● **Required action**: From the material below, list every line containing "number".

BEGIN

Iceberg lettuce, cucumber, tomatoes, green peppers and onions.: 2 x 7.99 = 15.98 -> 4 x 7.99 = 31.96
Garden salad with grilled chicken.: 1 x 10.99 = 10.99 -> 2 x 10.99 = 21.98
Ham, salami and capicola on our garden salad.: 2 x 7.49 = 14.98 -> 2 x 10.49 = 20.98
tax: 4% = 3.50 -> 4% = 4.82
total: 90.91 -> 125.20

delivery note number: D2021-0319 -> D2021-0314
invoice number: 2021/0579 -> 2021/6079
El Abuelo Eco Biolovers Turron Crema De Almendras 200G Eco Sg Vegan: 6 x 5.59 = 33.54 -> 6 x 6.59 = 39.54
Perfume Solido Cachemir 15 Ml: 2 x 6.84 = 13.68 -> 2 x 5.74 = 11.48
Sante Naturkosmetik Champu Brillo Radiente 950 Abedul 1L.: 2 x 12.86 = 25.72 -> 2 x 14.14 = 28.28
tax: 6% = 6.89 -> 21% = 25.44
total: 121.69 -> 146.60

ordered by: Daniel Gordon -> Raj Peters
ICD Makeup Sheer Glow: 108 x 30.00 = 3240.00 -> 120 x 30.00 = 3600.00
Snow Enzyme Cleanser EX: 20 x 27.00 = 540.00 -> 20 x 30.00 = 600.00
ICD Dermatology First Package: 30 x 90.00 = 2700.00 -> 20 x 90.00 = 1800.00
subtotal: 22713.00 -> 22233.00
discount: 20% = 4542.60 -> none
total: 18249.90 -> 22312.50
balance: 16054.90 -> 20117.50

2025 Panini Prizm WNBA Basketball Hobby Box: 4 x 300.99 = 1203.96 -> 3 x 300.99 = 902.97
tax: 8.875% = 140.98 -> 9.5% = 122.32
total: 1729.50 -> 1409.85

END

● **Output for this task**:
delivery note number: D2021-0319 -> D2021-0314
invoice number: 2021/0579 -> 2021/6079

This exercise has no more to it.